▶ _Task goal_
Going line by line through the records below, count those containing the word "color", then give only the count.

▶ _Supplied entries_
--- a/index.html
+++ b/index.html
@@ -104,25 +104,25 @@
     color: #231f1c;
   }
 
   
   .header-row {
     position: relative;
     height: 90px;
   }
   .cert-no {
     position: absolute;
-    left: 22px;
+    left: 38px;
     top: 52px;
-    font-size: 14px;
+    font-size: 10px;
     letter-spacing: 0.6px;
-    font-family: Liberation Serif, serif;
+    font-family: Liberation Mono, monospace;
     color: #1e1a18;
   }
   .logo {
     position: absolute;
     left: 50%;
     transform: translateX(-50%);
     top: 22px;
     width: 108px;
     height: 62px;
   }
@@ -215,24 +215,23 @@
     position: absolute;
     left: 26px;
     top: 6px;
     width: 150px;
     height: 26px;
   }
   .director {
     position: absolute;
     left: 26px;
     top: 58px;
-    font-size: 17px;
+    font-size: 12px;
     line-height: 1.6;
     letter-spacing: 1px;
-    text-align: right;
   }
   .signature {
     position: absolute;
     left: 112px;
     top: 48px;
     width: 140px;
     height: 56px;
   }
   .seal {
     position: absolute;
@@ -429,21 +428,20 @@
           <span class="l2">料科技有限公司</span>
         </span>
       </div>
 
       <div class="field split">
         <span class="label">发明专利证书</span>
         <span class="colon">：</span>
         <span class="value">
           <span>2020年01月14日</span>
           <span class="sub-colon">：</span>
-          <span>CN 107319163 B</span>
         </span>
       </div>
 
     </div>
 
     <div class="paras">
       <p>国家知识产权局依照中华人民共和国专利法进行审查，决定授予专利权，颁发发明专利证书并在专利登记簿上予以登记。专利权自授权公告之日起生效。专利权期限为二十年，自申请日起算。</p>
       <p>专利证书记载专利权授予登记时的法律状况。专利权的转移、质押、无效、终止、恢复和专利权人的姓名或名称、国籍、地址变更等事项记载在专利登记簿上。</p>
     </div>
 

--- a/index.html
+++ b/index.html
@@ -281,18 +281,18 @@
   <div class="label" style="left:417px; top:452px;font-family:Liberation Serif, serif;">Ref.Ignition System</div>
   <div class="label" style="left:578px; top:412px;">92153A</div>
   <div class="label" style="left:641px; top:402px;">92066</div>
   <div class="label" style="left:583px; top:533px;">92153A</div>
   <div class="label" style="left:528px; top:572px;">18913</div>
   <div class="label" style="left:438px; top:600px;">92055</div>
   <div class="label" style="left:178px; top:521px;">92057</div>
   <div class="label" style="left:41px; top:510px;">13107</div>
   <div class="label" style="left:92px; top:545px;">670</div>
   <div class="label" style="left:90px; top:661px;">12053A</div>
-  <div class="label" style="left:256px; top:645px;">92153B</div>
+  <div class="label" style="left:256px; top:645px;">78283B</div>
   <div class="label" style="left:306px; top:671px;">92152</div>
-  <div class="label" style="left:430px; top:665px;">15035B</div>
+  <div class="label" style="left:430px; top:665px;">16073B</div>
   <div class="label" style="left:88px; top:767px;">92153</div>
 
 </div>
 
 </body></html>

---

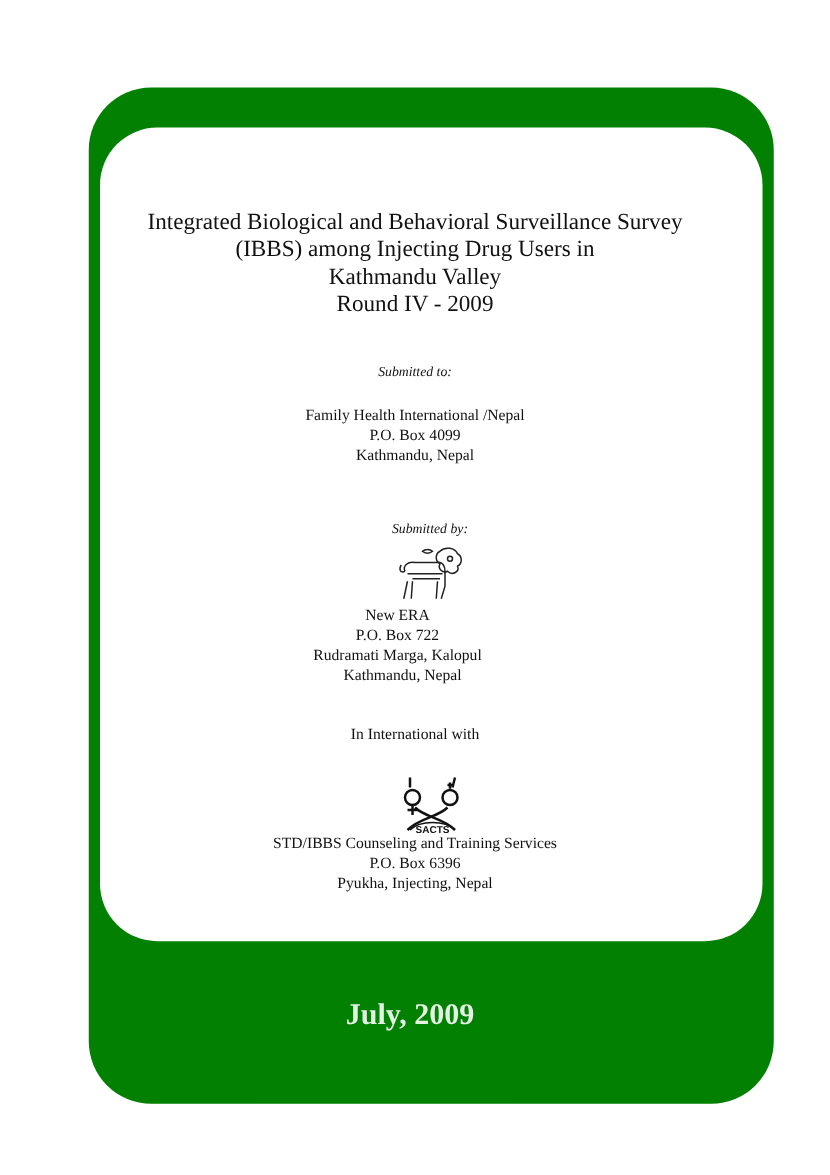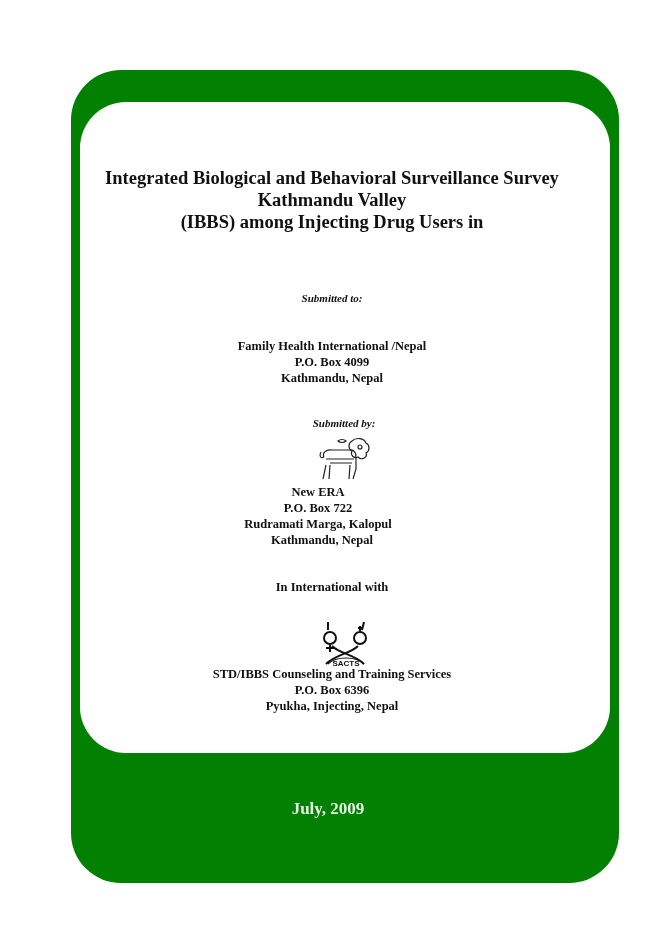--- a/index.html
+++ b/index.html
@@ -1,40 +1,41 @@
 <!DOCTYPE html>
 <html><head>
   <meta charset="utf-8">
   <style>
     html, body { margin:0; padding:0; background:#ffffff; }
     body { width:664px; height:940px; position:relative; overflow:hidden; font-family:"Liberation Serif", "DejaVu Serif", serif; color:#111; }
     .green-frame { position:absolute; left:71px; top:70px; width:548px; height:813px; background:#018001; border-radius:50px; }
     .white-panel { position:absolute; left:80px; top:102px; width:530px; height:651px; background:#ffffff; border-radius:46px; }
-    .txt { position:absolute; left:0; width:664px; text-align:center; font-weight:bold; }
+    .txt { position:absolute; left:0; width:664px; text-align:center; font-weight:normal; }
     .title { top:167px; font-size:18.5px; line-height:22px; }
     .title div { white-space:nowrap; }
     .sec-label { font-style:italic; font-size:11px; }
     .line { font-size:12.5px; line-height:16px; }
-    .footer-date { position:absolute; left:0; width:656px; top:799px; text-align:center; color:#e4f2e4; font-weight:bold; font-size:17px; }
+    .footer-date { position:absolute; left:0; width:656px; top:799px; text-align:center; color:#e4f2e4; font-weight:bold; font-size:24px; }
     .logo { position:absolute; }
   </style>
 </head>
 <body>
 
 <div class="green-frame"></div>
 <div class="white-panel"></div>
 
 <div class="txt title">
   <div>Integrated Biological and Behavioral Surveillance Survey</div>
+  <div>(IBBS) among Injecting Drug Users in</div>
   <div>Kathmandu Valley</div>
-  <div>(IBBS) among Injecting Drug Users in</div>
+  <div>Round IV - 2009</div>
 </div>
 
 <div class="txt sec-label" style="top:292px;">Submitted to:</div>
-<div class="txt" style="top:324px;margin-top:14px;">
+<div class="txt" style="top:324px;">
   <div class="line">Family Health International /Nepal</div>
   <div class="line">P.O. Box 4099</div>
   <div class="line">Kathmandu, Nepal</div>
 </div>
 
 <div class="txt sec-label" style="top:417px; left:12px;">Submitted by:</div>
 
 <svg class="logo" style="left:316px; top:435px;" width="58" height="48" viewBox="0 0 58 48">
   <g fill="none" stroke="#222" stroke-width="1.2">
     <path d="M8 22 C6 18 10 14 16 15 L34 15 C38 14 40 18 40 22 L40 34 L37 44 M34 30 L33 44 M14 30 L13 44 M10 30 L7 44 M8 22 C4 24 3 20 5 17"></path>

▶ _Solution_
5